EXERCISE DIRECTIONS:
What is needed is an exact copy of the entries, with the pictures excluded.

DATASET ENTRIES section start

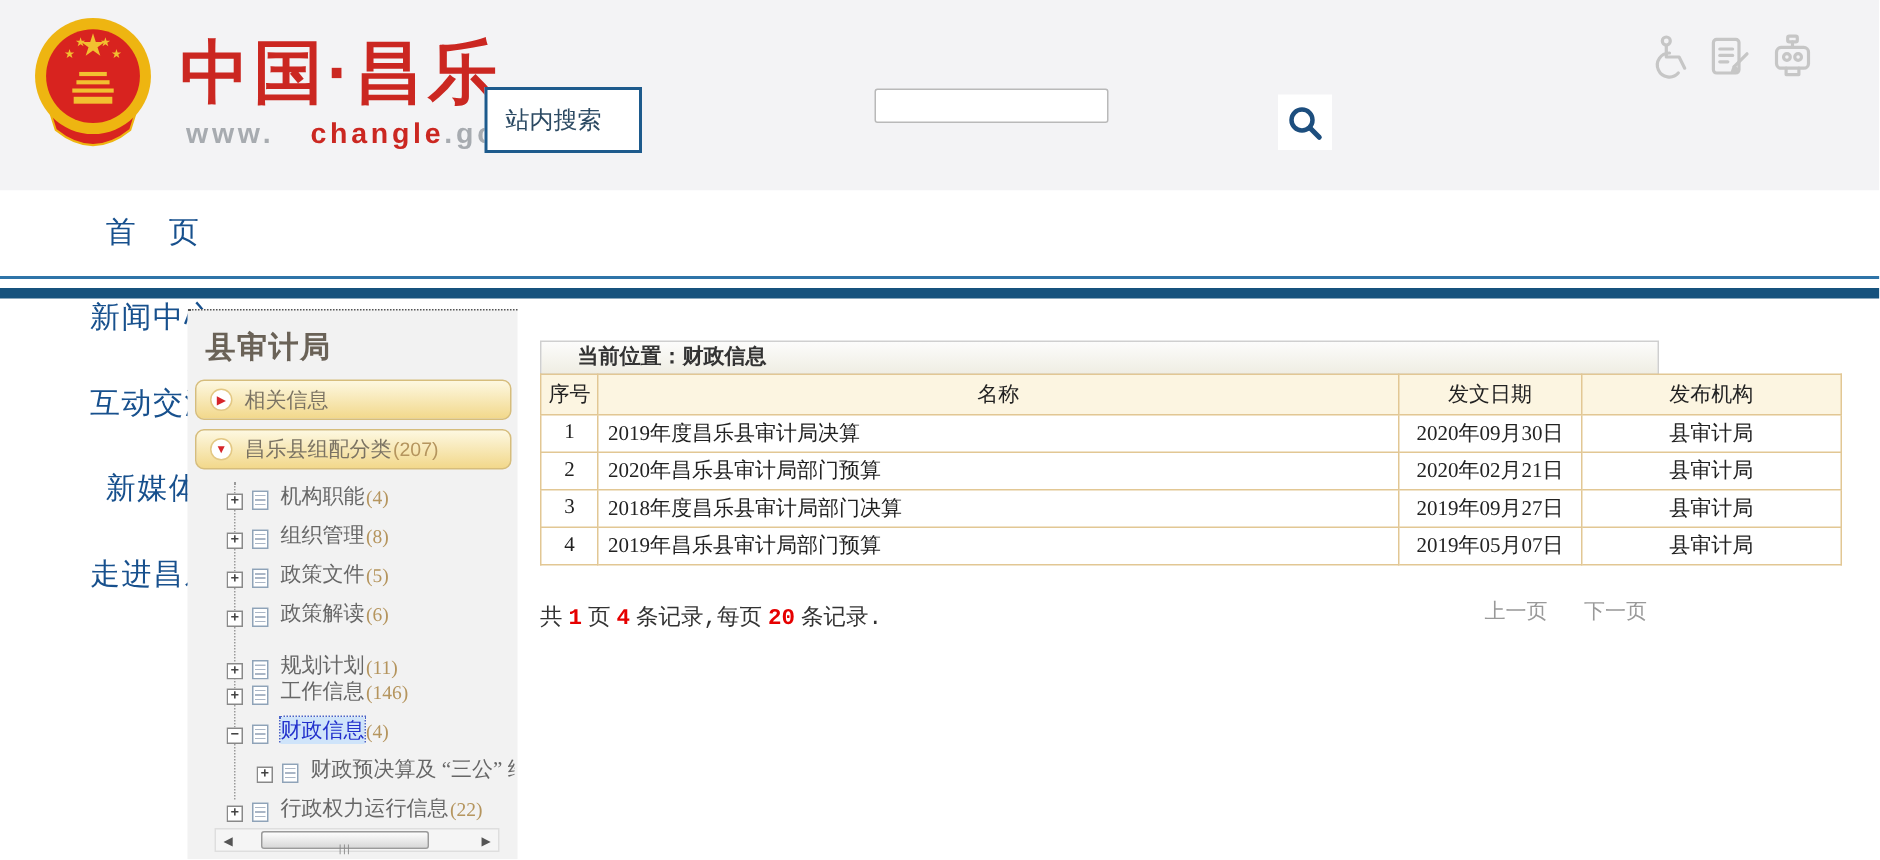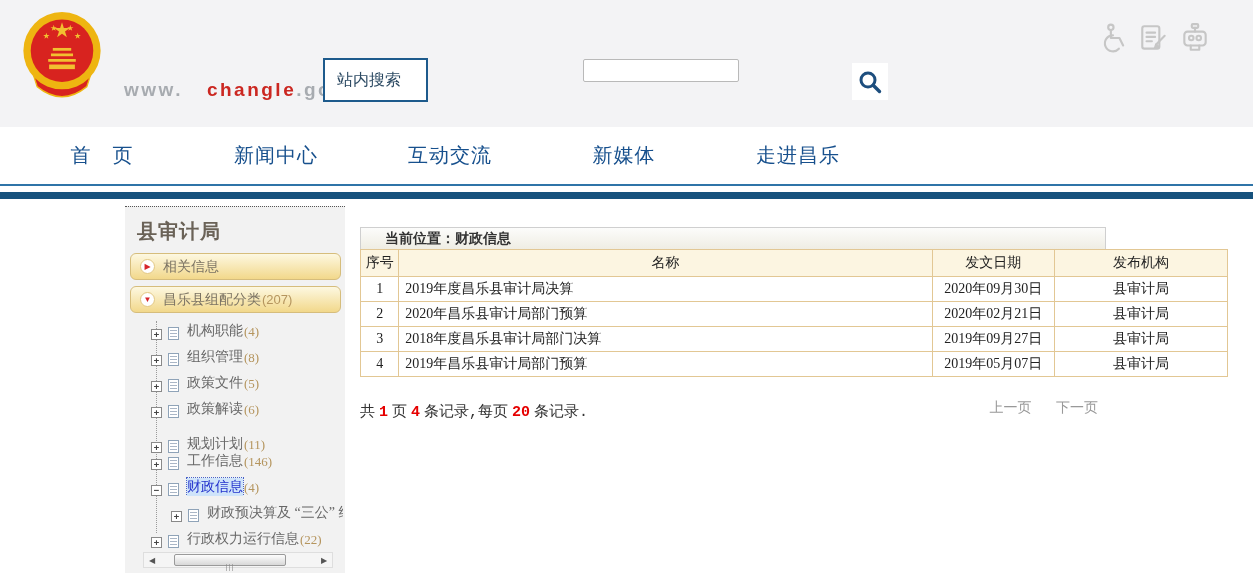--- a/index.html
+++ b/index.html
@@ -150,6 +150,7 @@
       <rect x="36" y="62" width="28" height="5" fill="#f2c030"></rect>
     </svg>
 
+    <div class="site-title">中国·昌乐</div>
     <div class="site-url"><span>www.</span><span class="red">changle</span><span>.gov.cn</span></div>
 
     <div class="search-label-box">

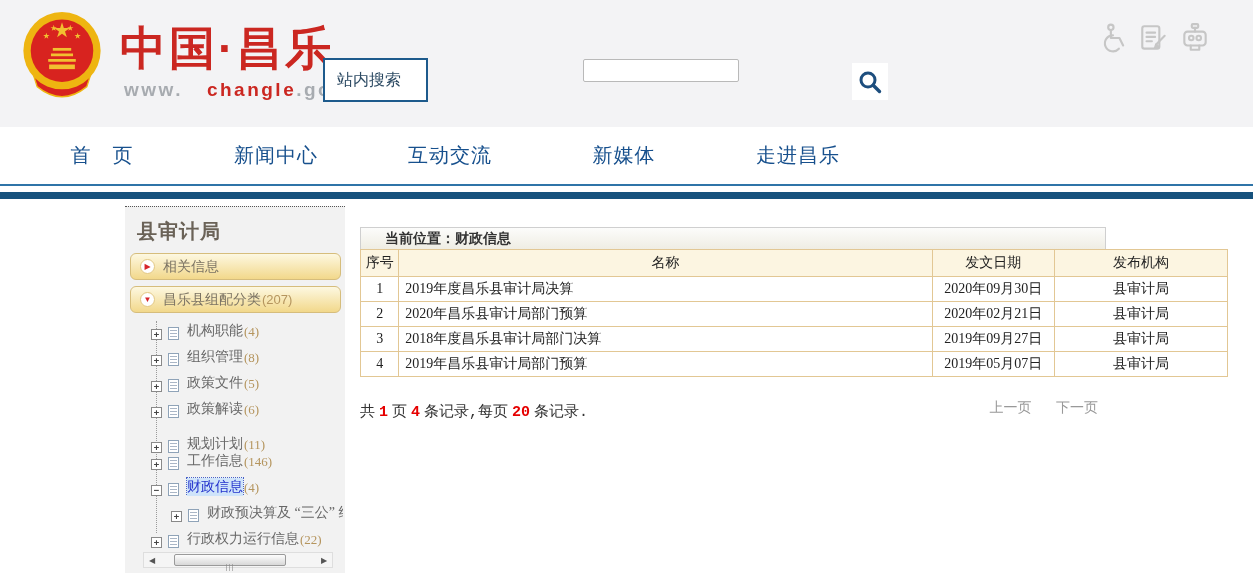--- a/index.html
+++ b/index.html
@@ -40,7 +40,7 @@
   
   .nav {
     position:absolute; top:127px; left:0; width:1253px; height:57px;
-    background:#fff; display:flex; padding:0 15px;
+    background:#fff; display:flex; padding:0 15px;flex-direction:column;
   }
   .nav-item {
     width:174px; text-align:center; line-height:57px; font-size:20px;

DATASET ENTRIES section end

RESPONSE BELOW:
--- a/index.html
+++ b/index.html
@@ -150,6 +150,7 @@
       <rect x="36" y="62" width="28" height="5" fill="#f2c030"></rect>
     </svg>
 
+    <div class="site-title">中国·昌乐</div>
     <div class="site-url"><span>www.</span><span class="red">changle</span><span>.gov.cn</span></div>
 
     <div class="search-label-box">

--- a/index.html
+++ b/index.html
@@ -40,7 +40,7 @@
   
   .nav {
     position:absolute; top:127px; left:0; width:1253px; height:57px;
-    background:#fff; display:flex; padding:0 15px;
+    background:#fff; display:flex; padding:0 15px;flex-direction:column;
   }
   .nav-item {
     width:174px; text-align:center; line-height:57px; font-size:20px;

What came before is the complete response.